The direct bilirubin-to-albumin ratio (DBAR) has emerged as a reliable prognostic marker for assessing 28-day mortality in critically ill patients with cirrhosis, as demonstrated by a study utilizing the MIMIC-IV database. Cirrhosis patients in ICUs face high mortality rates, and traditional models like MELD and Child-Pugh have limitations due to complexity and subjective parameters. DBAR, which combines two key liver function markers—direct bilirubin (reflecting hepatocyte injury) and albumin (indicating liver synthetic ability)—offers a simpler, objective, and accessible alternative.

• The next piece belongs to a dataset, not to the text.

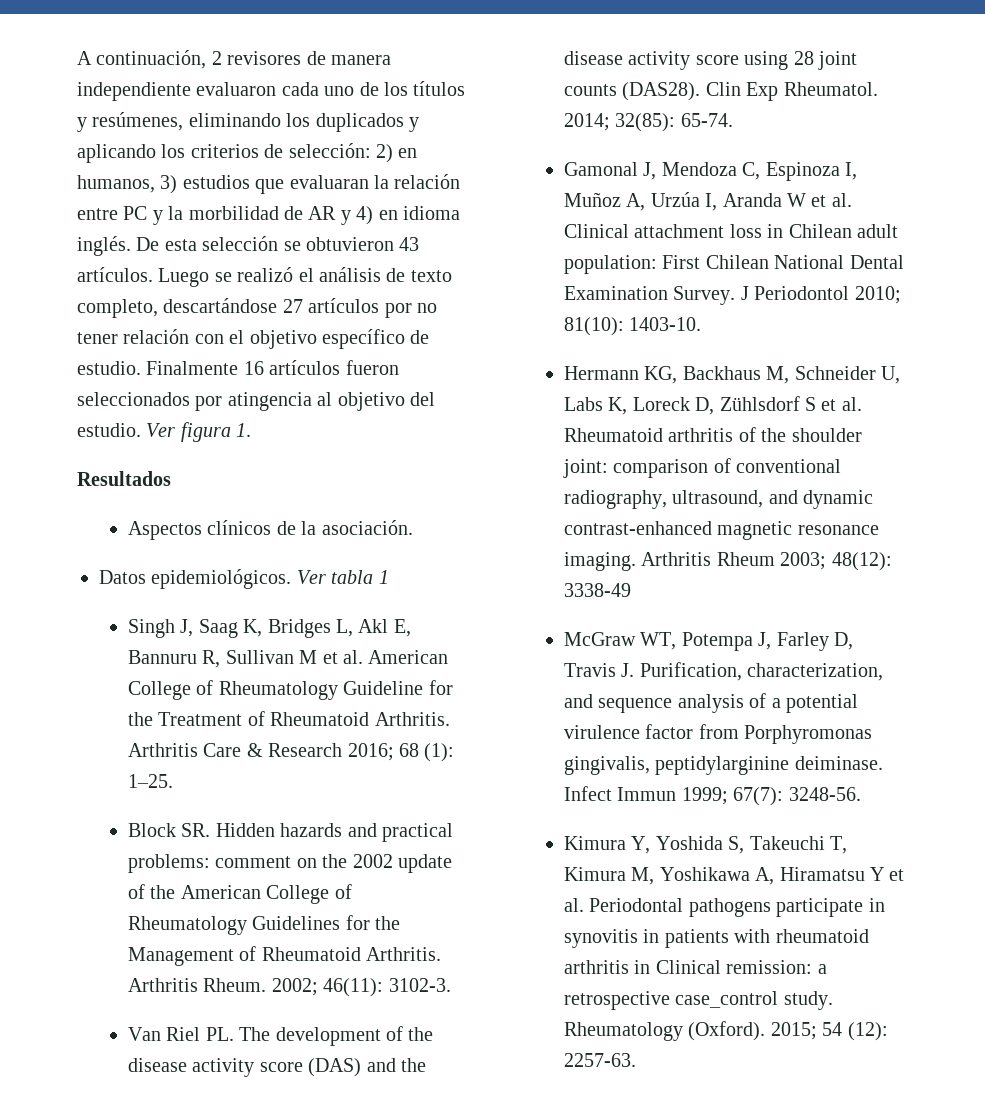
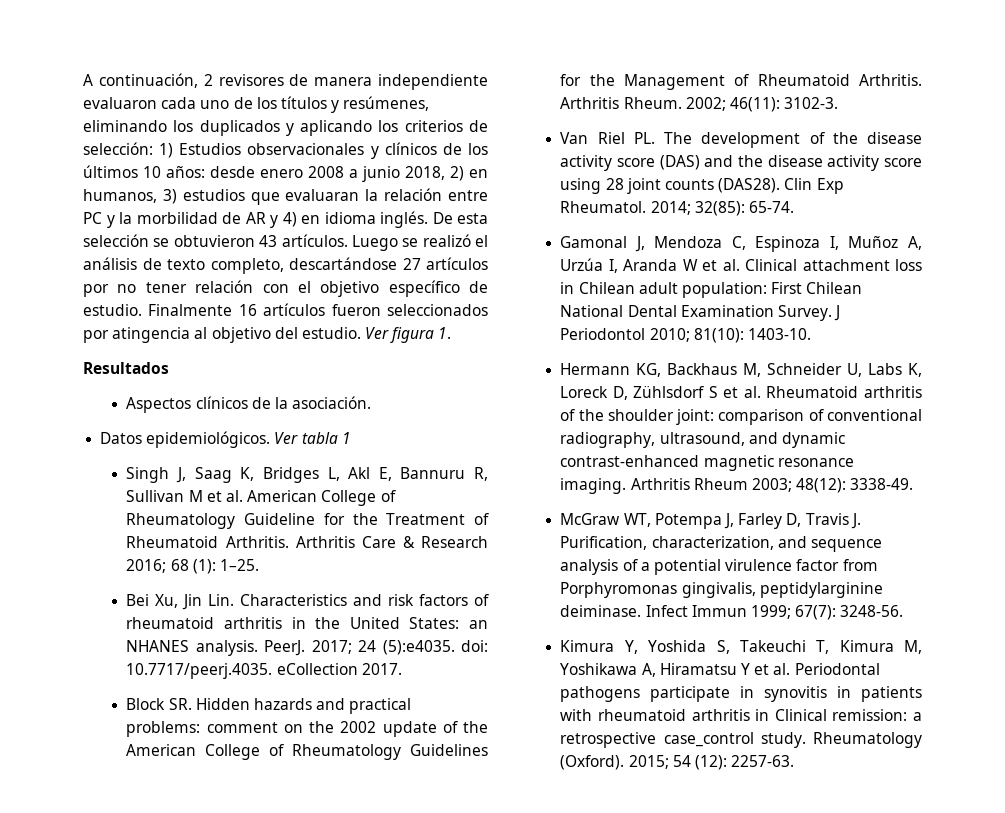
- A continuación, 2 revisores de manera independiente evaluaron cada uno de los títulos y resúmenes, eliminando los duplicados y aplicando los criterios de selección: 2) en humanos, 3) estudios que evaluaran la relación entre PC y la morbilidad de AR y 4) en idioma inglés.
+ A continuación, 2 revisores de manera independiente evaluaron cada uno de los títulos y resúmenes, eliminando los duplicados y aplicando los criterios de selección: 1) Estudios observacionales y clínicos de los últimos 10 años: desde enero 2008 a junio 2018, 2) en humanos, 3) estudios que evaluaran la relación entre PC y la morbilidad de AR y 4) en idioma inglés.
+ Bei Xu, Jin Lin. Characteristics and risk factors of rheumatoid arthritis in the United States: an NHANES analysis. PeerJ. 2017; 24 (5):e4035. doi: 10.7717/peerj.4035. eCollection 2017.
- Arthritis Rheum 2003; 48(12): 3338-49
+ Arthritis Rheum 2003; 48(12): 3338-49.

The study analyzed data from 509 adult cirrhotic patients and found that elevated DBAR values were strongly associated with worse outcomes. Patients with DBAR ≥ 4 were classified as high-risk and demonstrated significantly lower survival rates (56.9% vs. 18.4% mortality within 28 days). Multivariate Cox regression analysis confirmed DBAR as an independent predictor of mortality (HR 1.16), alongside age, lactate, INR, and vasoactive medication use. Kaplan-Meier survival curves and nonlinear restricted cubic spline analysis further validated DBAR’s prognostic accuracy.
DBAR showed good predictive performance (AUC 0.702), comparable to the MELD score (AUC 0.744) and superior to albumin alone (AUC 0.549). Machine learning ranked DBAR among the top predictors of cirrhosis prognosis, alongside lactate and BUN. External validation using the eICU-CRD database confirmed its reproducibility (AUC ≈ 0.71). DBAR’s predictive effect was consistent across subgroups, though variations were noted in patients with ascites and hepatorenal syndrome.
Clinically, elevated DBAR signals severe hepatic dysfunction, inflammation, and malnutrition, making it a practical and cost-effective biomarker for bedside mortality risk assessment in ICU settings.